August 1st - Googler asks the community if XSLT should be removed from the HTML living standard.
https://github.com/whatwg/html/issues/11523
Respondents overwhelmingly reject the suggestion.
August 6th - Google starts work on removing XSLT from Chrome.
https://issues.chromium.org/issues/435623334#comment4
August 14th - Googler sends PR to remove XSLT from the standard.
https://github.com/whatwg/html/pull/11563
Like, I don't have a particular view of whether this is a good idea or not. But these sham community engagement exercises piss me off.
As a little bonus treat, here's an older discussion about Google removing XSLT from Blink.

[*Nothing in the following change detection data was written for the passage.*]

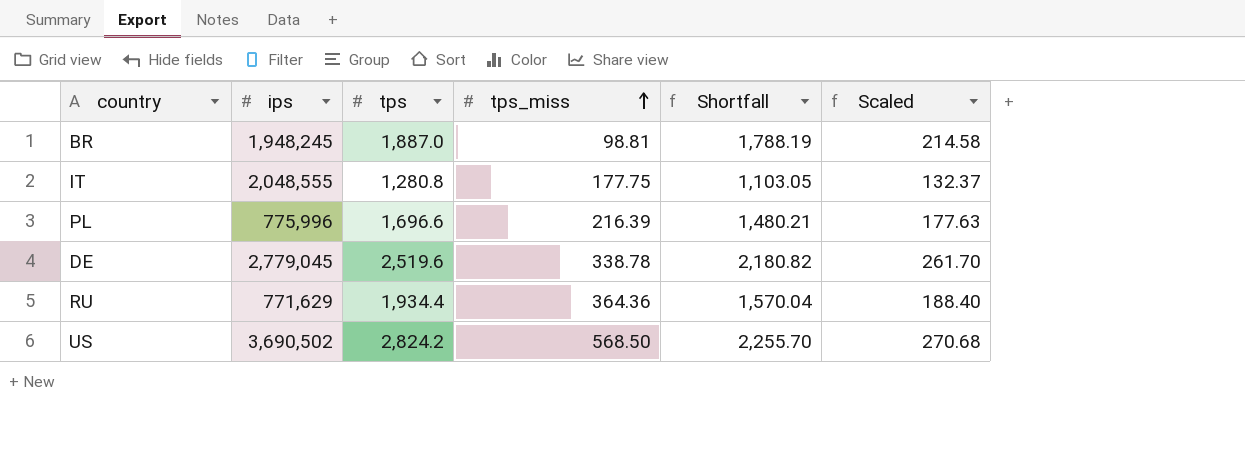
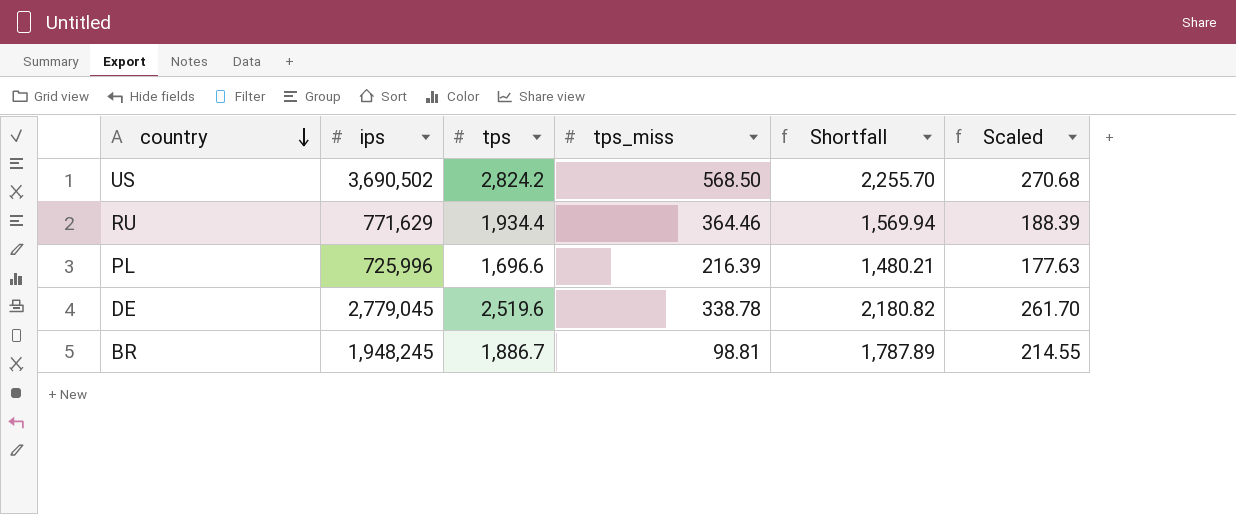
row order: tps_miss ascending -> country descending
row IT: 2,048,555 | 1,280.8 | 177.75 | 1,103.05 | 132.37 -> none
RU | tps_miss: 364.36 -> 364.46
RU | Shortfall: 1,570.04 -> 1,569.94
RU | Scaled: 188.40 -> 188.39
PL | ips: 775,996 -> 725,996
BR | tps: 1,887.0 -> 1,886.7
BR | Shortfall: 1,788.19 -> 1,787.89
BR | Scaled: 214.58 -> 214.55

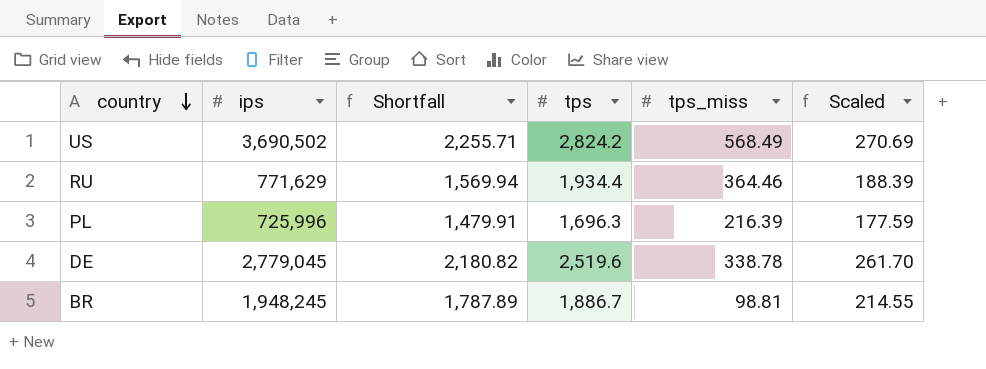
column Shortfall | position: 5 -> 3
US | Shortfall: 2,255.70 -> 2,255.71
US | tps_miss: 568.50 -> 568.49
US | Scaled: 270.68 -> 270.69
PL | Shortfall: 1,480.21 -> 1,479.91
PL | tps: 1,696.6 -> 1,696.3
PL | Scaled: 177.63 -> 177.59

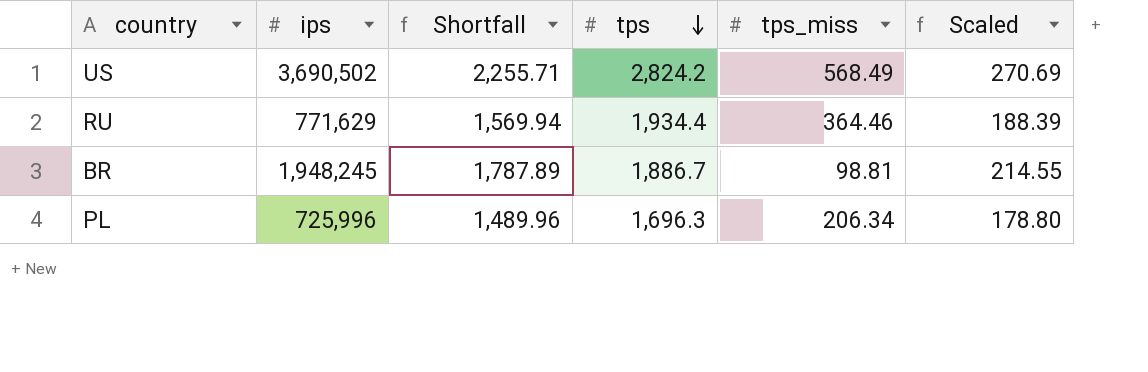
row order: country descending -> tps descending
row DE: 2,779,045 | 2,180.82 | 2,519.6 | 338.78 | 261.70 -> none
PL | Shortfall: 1,479.91 -> 1,489.96
PL | tps_miss: 216.39 -> 206.34
PL | Scaled: 177.59 -> 178.80

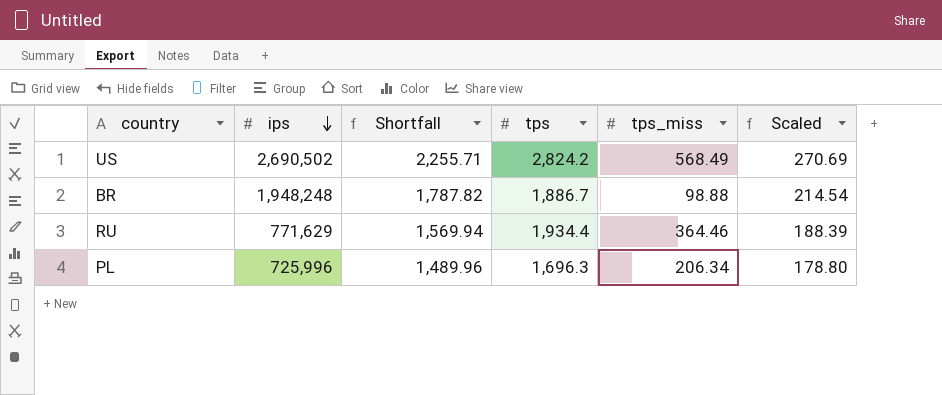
row order: tps descending -> ips descending
US | ips: 3,690,502 -> 2,690,502
BR | ips: 1,948,245 -> 1,948,248
BR | Shortfall: 1,787.89 -> 1,787.82
BR | tps_miss: 98.81 -> 98.88
BR | Scaled: 214.55 -> 214.54

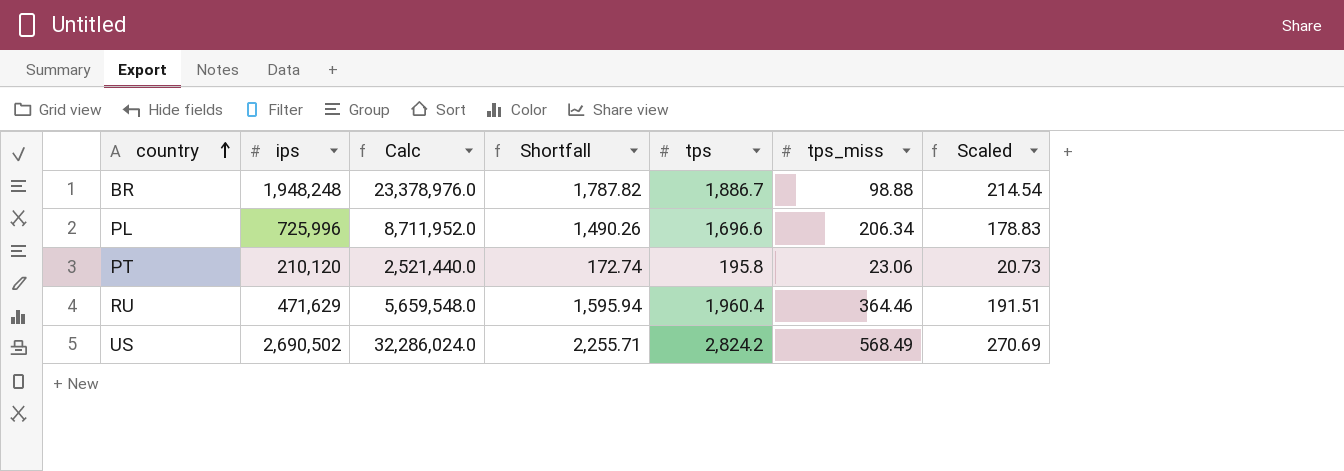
row order: ips descending -> country ascending
column Calc | formula: none -> [ips] * 12
PL | Shortfall: 1,489.96 -> 1,490.26
PL | tps: 1,696.3 -> 1,696.6
PL | Scaled: 178.80 -> 178.83
row PT: none -> 210,120 | 2,521,440.0 | 172.74 | 195.8 | 23.06 | 20.73
RU | ips: 771,629 -> 471,629
RU | Shortfall: 1,569.94 -> 1,595.94
RU | tps: 1,934.4 -> 1,960.4
RU | Scaled: 188.39 -> 191.51

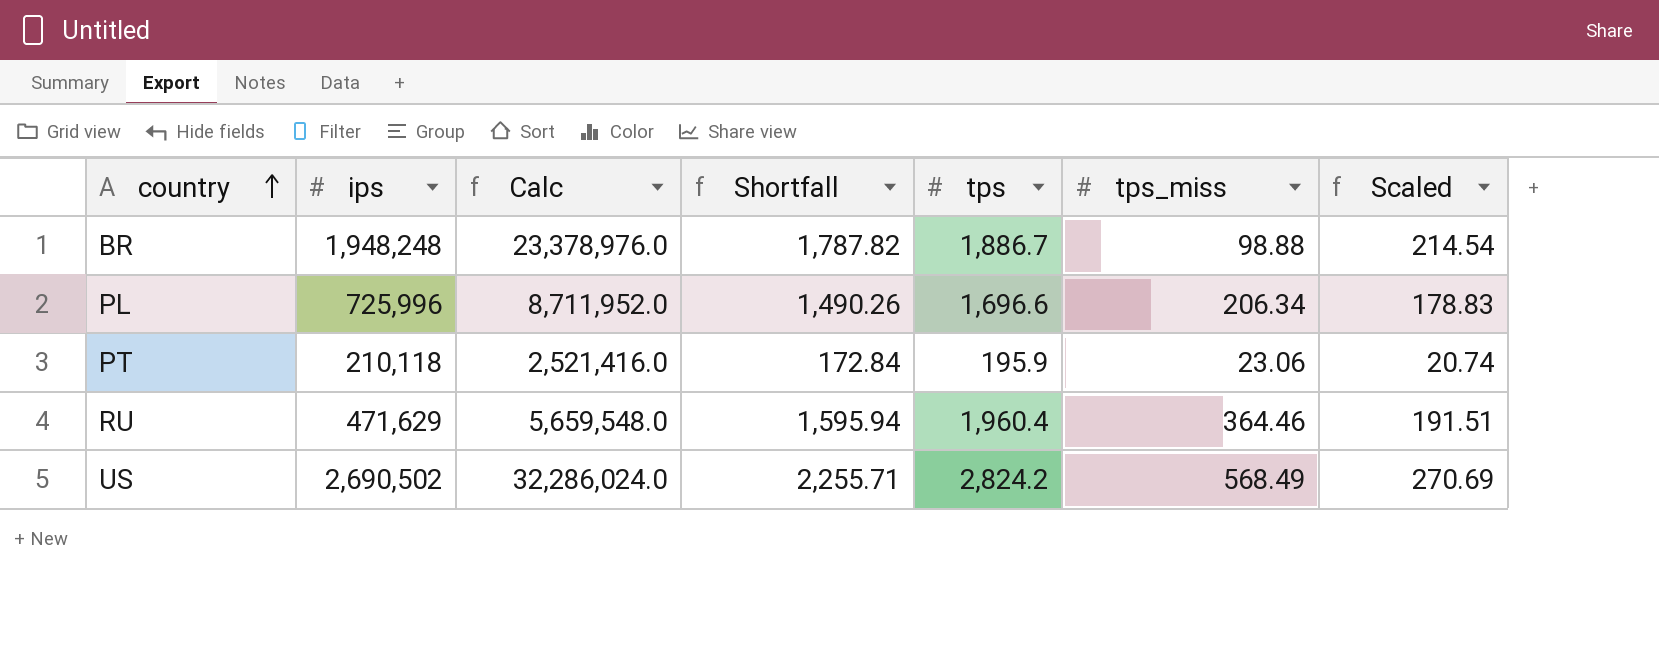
PT | ips: 210,120 -> 210,118
PT | Calc: 2,521,440.0 -> 2,521,416.0
PT | Shortfall: 172.74 -> 172.84
PT | tps: 195.8 -> 195.9
PT | Scaled: 20.73 -> 20.74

Most of the arguments (on both sides) remain the same.
https://groups.google.com/a/chromium.org/g/blink-dev/c/zIg2KC7PyH0
The date of that discussion? 2014!
@swick @Edent I think it is, but that the community being engaged is smaller than it seems. Notice how the person who opened it tagged four other people who all expressed agreement. Therefore the community being engaged agreed.
Seems to me it’s more like a city council meeting where people can present comments, but only the council members’ opinions actually matter.
I wonder if anyone from w3c was involved and/or gave any suggestion about the matter.
One single project (corp-owned) is about to make a major change which may affect the entirety of the www. Ok not 100%... 70? 80? Still seems a lot.
If Netscape made the same in early 2000's they would be ripped apart. When Microsoft pushed on ActiveX, the web community let them do by themselves (last time I saw an activex was like 6 months ago)
Just my worthless opinion.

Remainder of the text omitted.